[ 
https://issues.apache.org/jira/browse/HBASE-2265?page=com.atlassian.jira.plugin.system.issuetabpanels:comment-tabpanel&focusedCommentId=12838251#action_12838251
 ] 

ryan rawson commented on HBASE-2265:
------------------------------------

I'm not sure this will help make gets better, there are 2 get cases:

- get a single column for a row.  In this case, if timestamps are written out 
of order, we dont know which hfile to start with.  Lets say we start with the 
'newest' one, and it has TS[1], well is the fact that an older file start < 
TS[1] < end mean we should consult this file?  I suppose if end < TS[1] (thus 
the timestamp gotten is newer than the keyvalue we already got), we'd know 
there is nothing newer and we could conclusively rule that file out.  If TS[1] 
was < beginning of a file, we'd have to consider the file.  With a big spread 
of timestamps and keys, we wouldnt get much of an optimization.

- for a complete column family get, we'll have to touch every file, every time. 
This is because you are never sure if the next file contains another key/value 
for the result.  A bloom filter would help here.

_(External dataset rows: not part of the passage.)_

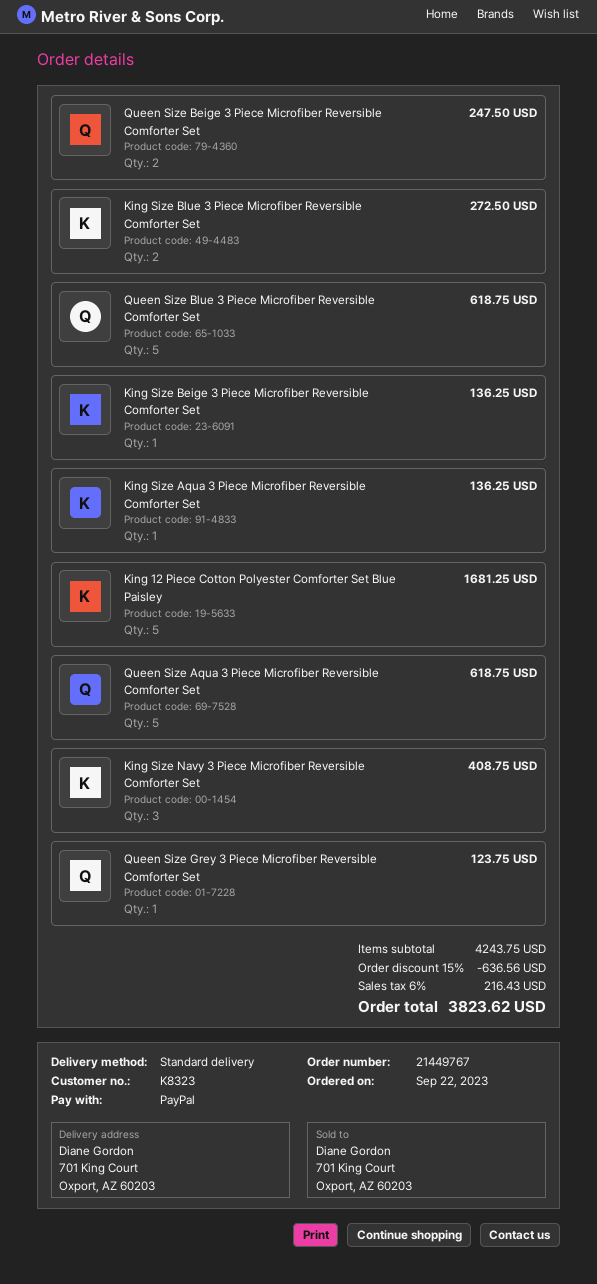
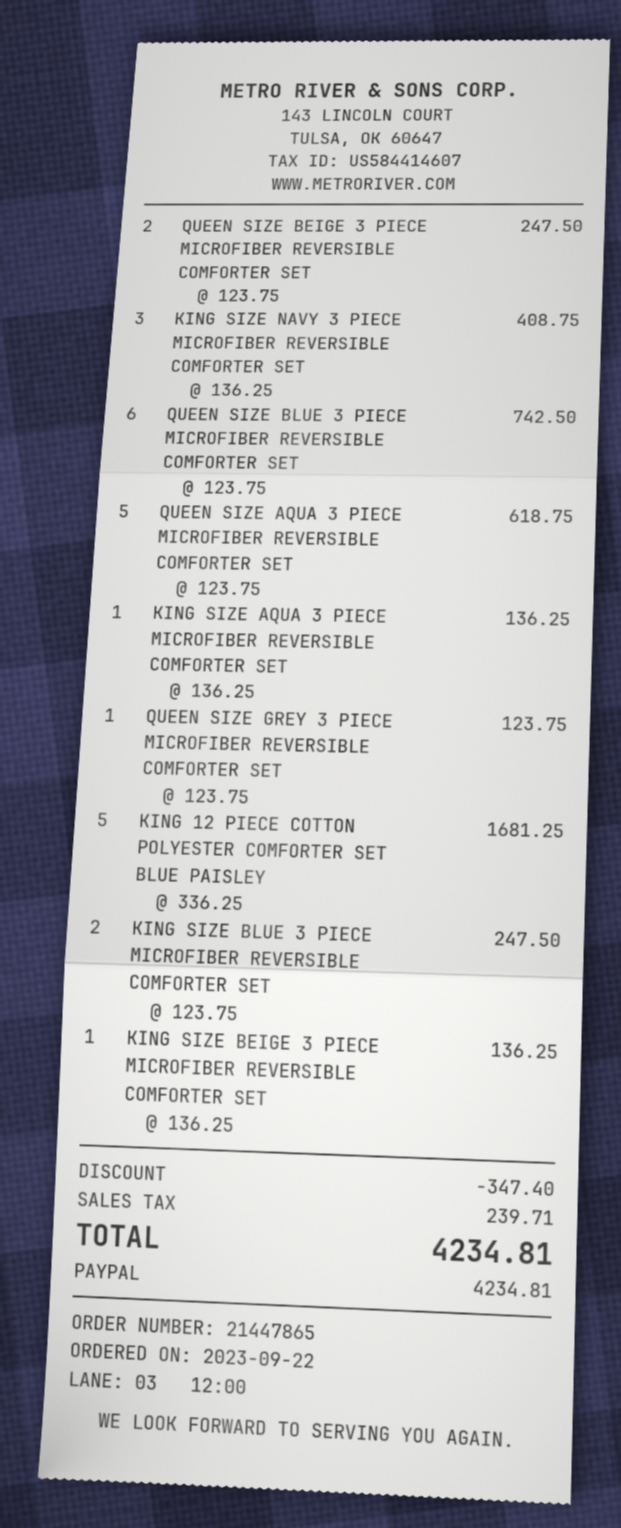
order number: 21449767 -> 21447865
King Size Blue 3 Piece Microfiber Reversible Comforter Set: 2 for 272.50 -> 2 for 247.50
Queen Size Blue 3 Piece Microfiber Reversible Comforter Set: 5 for 618.75 -> 6 for 742.50
discount: 636.56 -> 347.40
tax: 216.43 -> 239.71
total: 3823.62 -> 4234.81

As for the scan, we already know which files are 'newer'.  However, during a 
compaction, this information is collapsed, and we end up with the duplicate 
key/values sitting next to each other.  We might be able to cause/create an 
invariant that during compaction the 'newer' one comes first. The compaction 
might be able to help straighten this out, since i think we do minor 
compactions 'in order', with older files first. Seems like a tricky bit. 

Generally the ideal solution would involve no change to the KeyValue 
serialization format (and hence possibly requiring a store-file rewrite).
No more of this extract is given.